Die Wanderführerin war erleichtert, dass sie deutlich vor den ersten Ankömmlingen um 14 Uhr am Treffpunkt angekommen war. Sie hatte sich die Anfahrt mittels Fahrrad auferlegt als Test für die Radtour der Siegener Zeitung.

Die Gruppe war inzwischen auf erfreuliche  21 Teilnehmer angewachsen. Vom 600m „langen“ Fahrweg zum Gut Ahe hatten wir gute Sicht gen Westen. Gut erkennbar die Heilig-Kreuz-Kapelle bei Flape, einem Ortsteil von Kirchhundem. Auf halbem Weg zweigten mit der Wanderfüherin 8 Leute rechts ab auf eine Runde über A1, Raute und zuletzt noch teilweise  Zubringer Rothaarsteig. Wir hatten aber auch Augen für das, was am Weg- bzw. Waldrand wächst, bzw. nicht mehr, weil der Borkenkäfer auch „im Kölschen“ so manche Fichte nicht verschont hat.
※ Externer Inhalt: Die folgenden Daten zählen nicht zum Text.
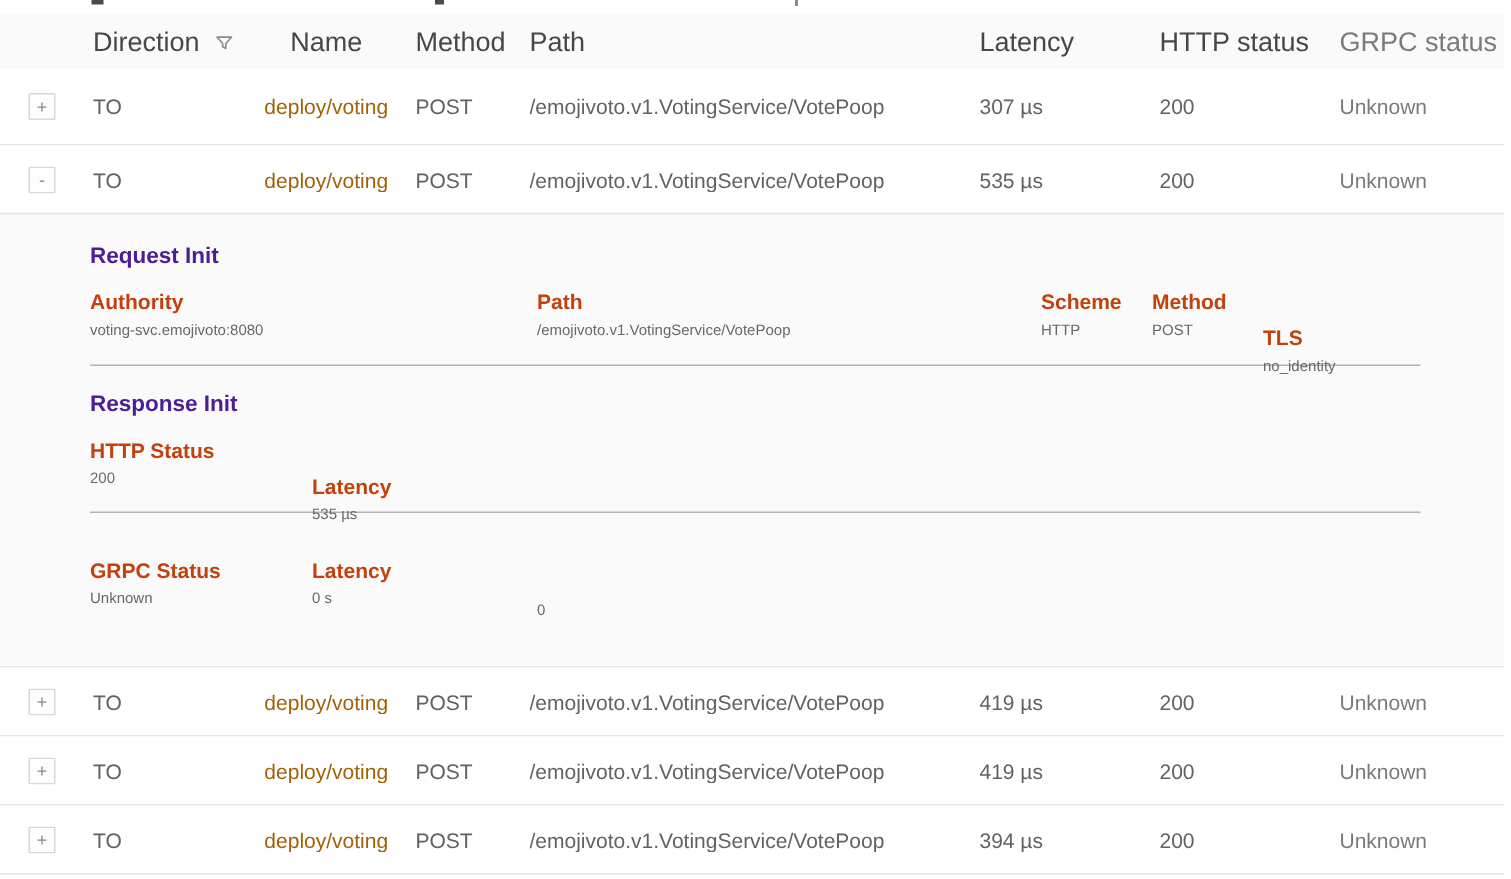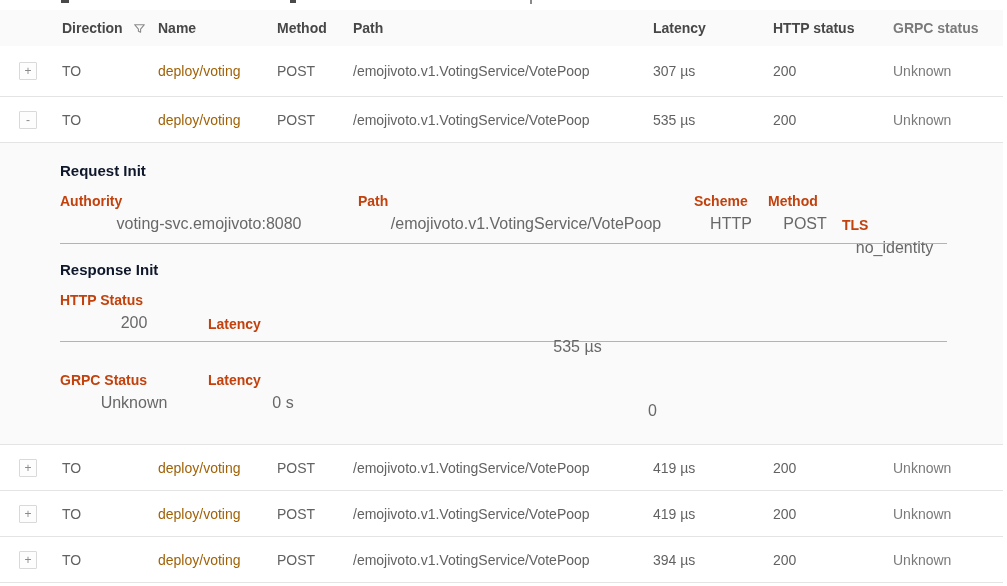"Direction" .thead .cell { font-size: 14px -> 18px; font-weight: bold -> none }
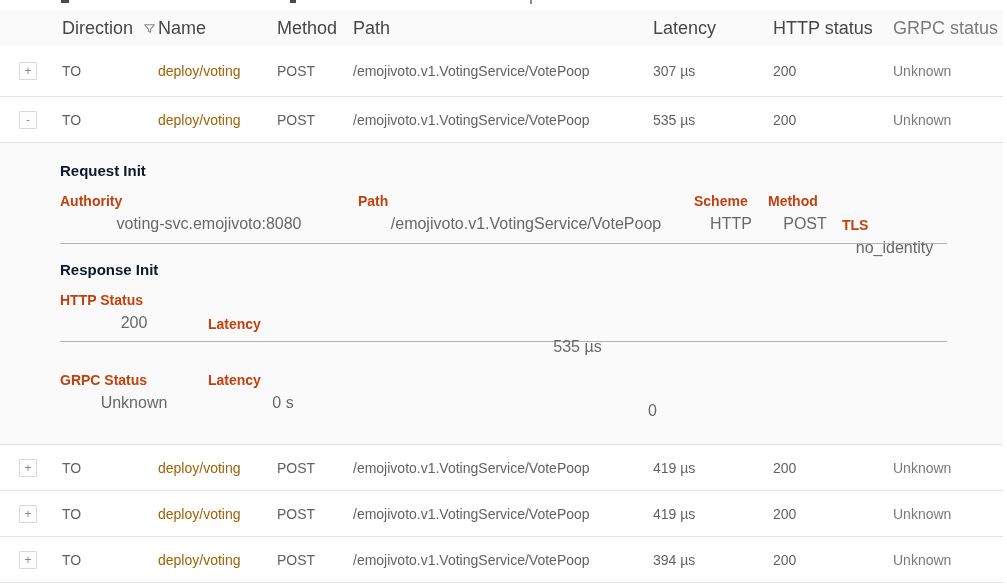"Name" .c-name { text-align: none -> center }
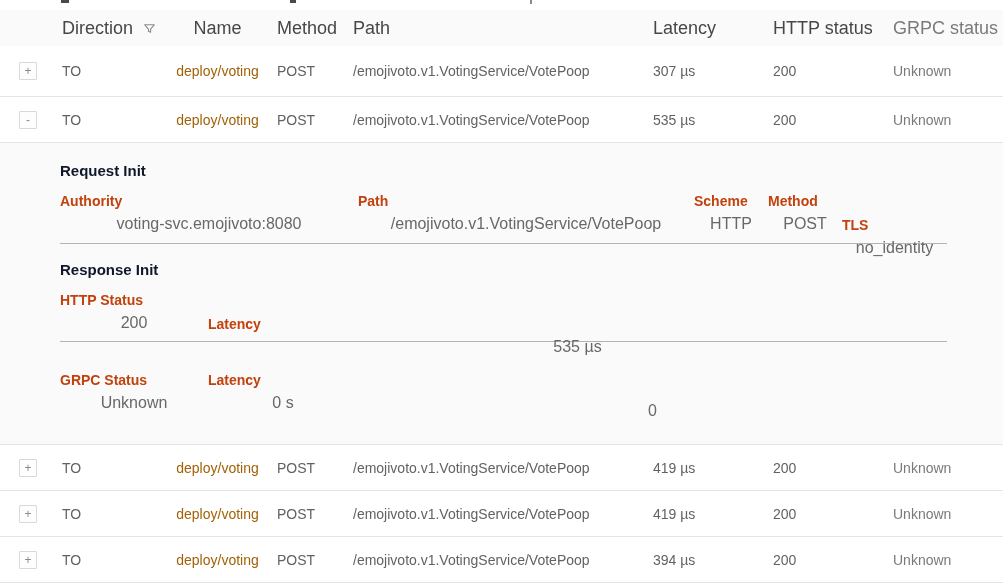"Request Init" .detail-heading { color: #0f172a -> #4c1d95 }
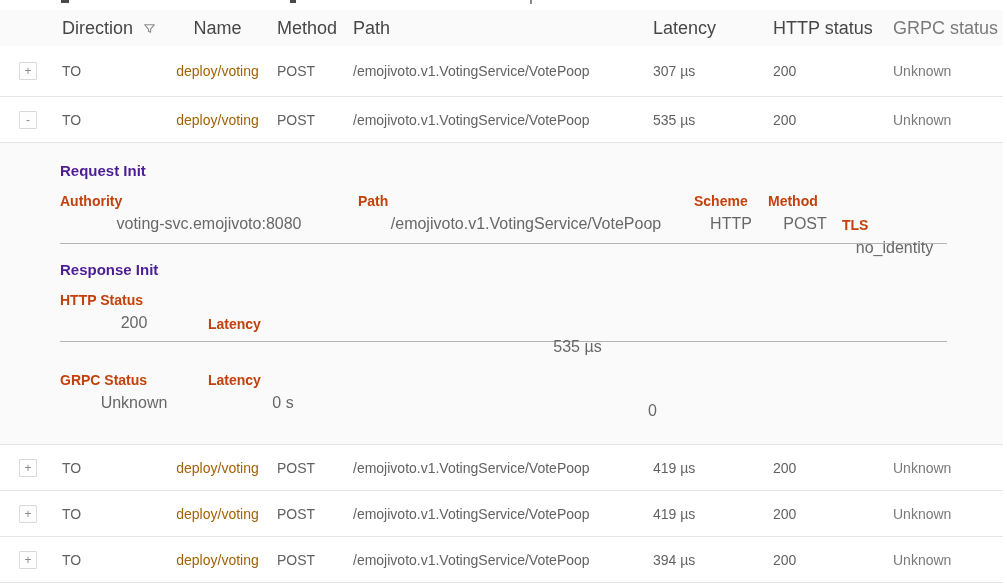"voting-svc.emojivoto:8080" .dvalue { font-size: 16px -> 10px; text-align: center -> none }
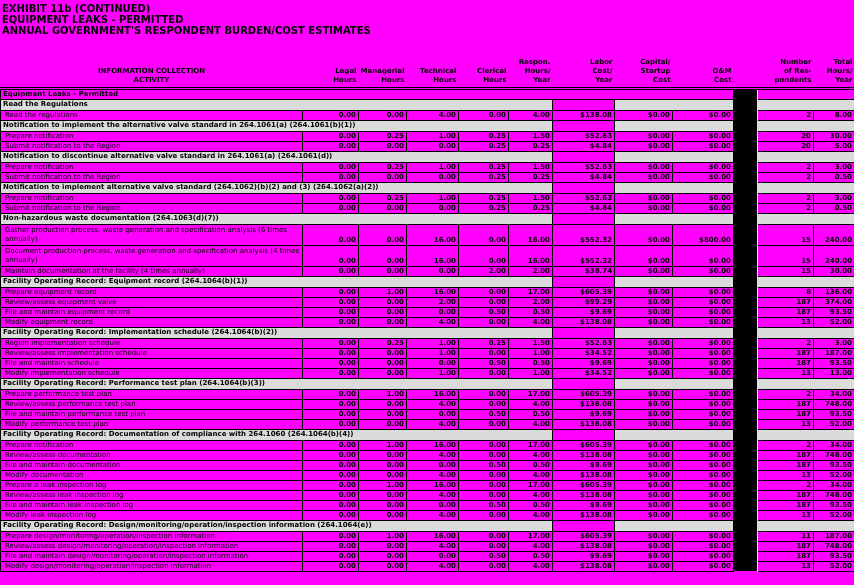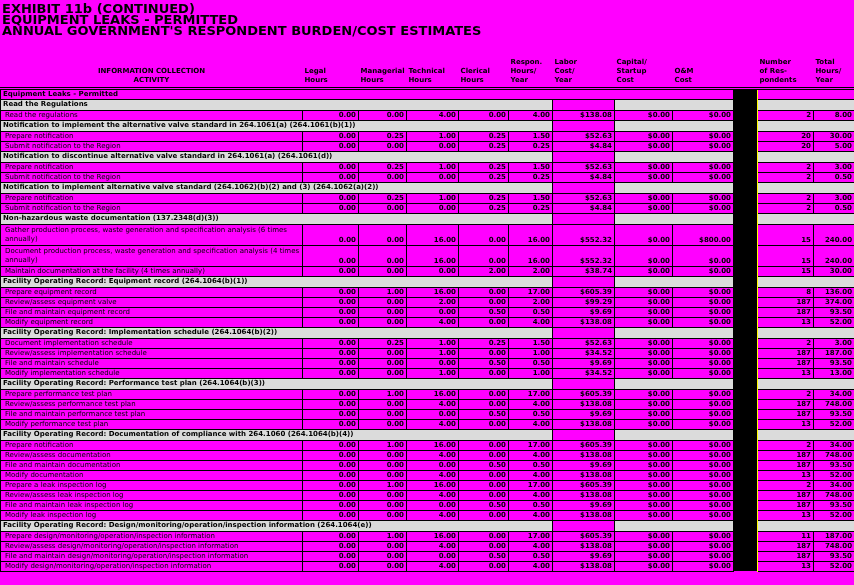"EXHIBIT 11b (CONTINUED)" .titles { font-size: 13px -> 10px }
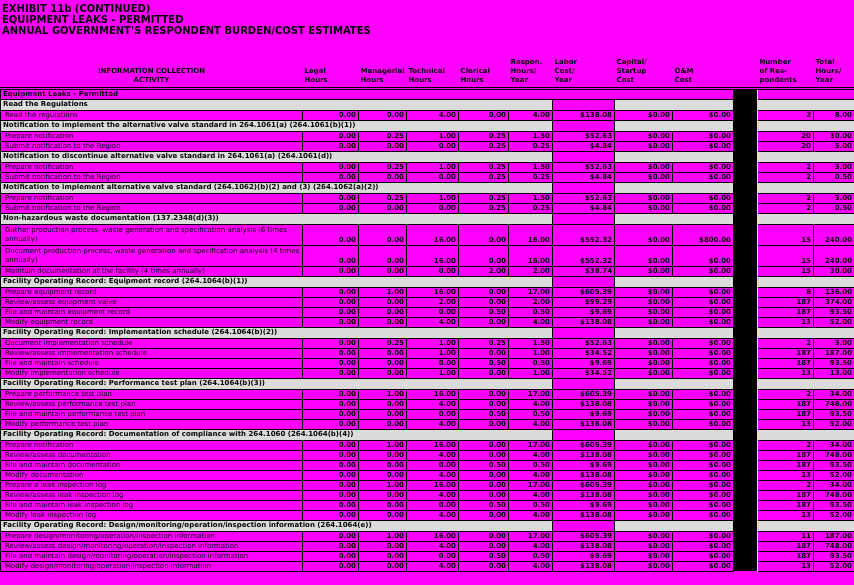"Respon." thead td { text-align: left -> right }
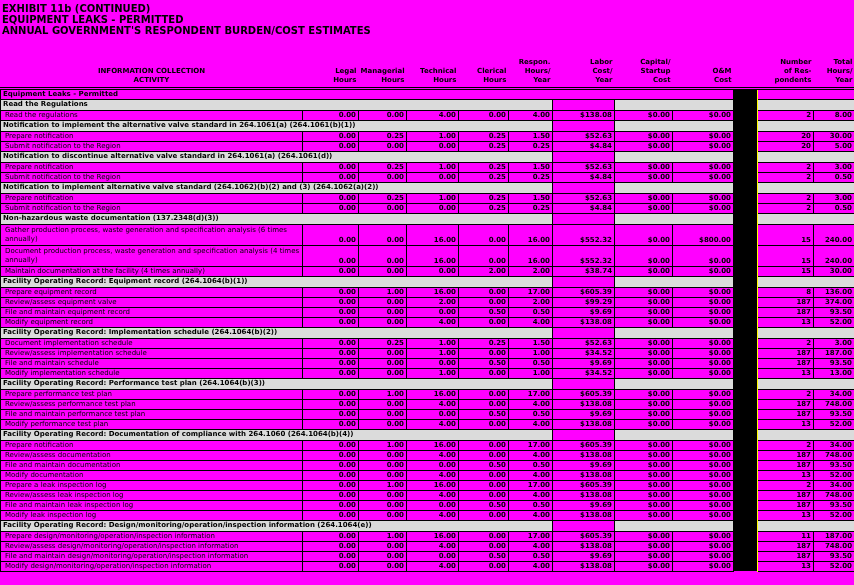"Non-hazardous waste documentation" td { text: 137.2348(d)(3 -> 264.1063(d)(7 }
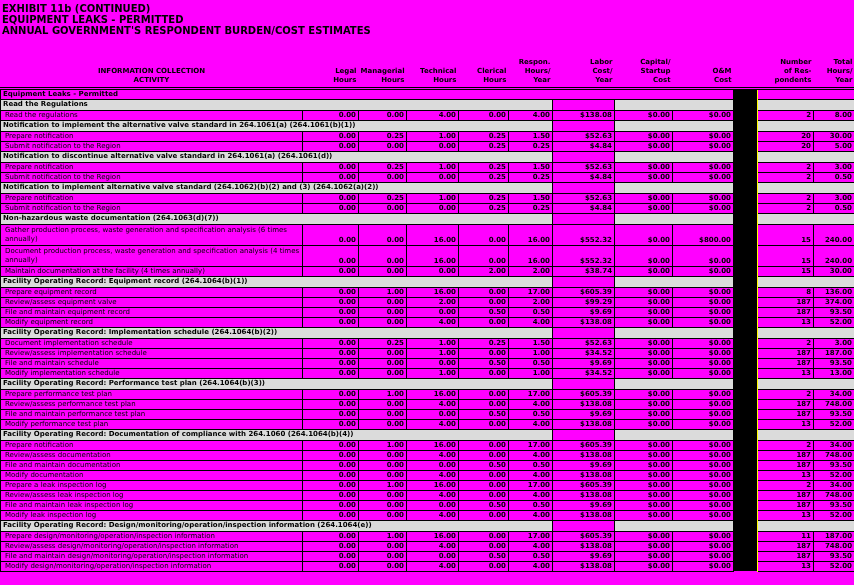"Document implementation schedule" td.lbl { text: Document -> Region }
Beim Landgasthof-Cafè Gut Ahe  angekommen, hätten wir wettermäßig an den Tischen unter den Sonnenschirmen Platz nehmen können – wir wollten uns aber nicht mit den Wespen herumschlagen und belegten die Plätze im für uns reservierten Cafe. Geht man einige Schritte über’s Hofgelände, gelangt man zum Karpfenteich, an dem noch 3 Gänse und eine Ente zusehen müssen, wie gering der Wasserstand ist.  Mit der offen gebliebenen Frage: „Weißt du schon, wo’s im nächsten Monat hingeht“, verabschiedeten wir uns. Auf dem Rückweg zum Parkplatz haben einige von uns noch die Pfarr- und Wallfahrtskirche Mariä Heimsuchung Kohlhagen besucht.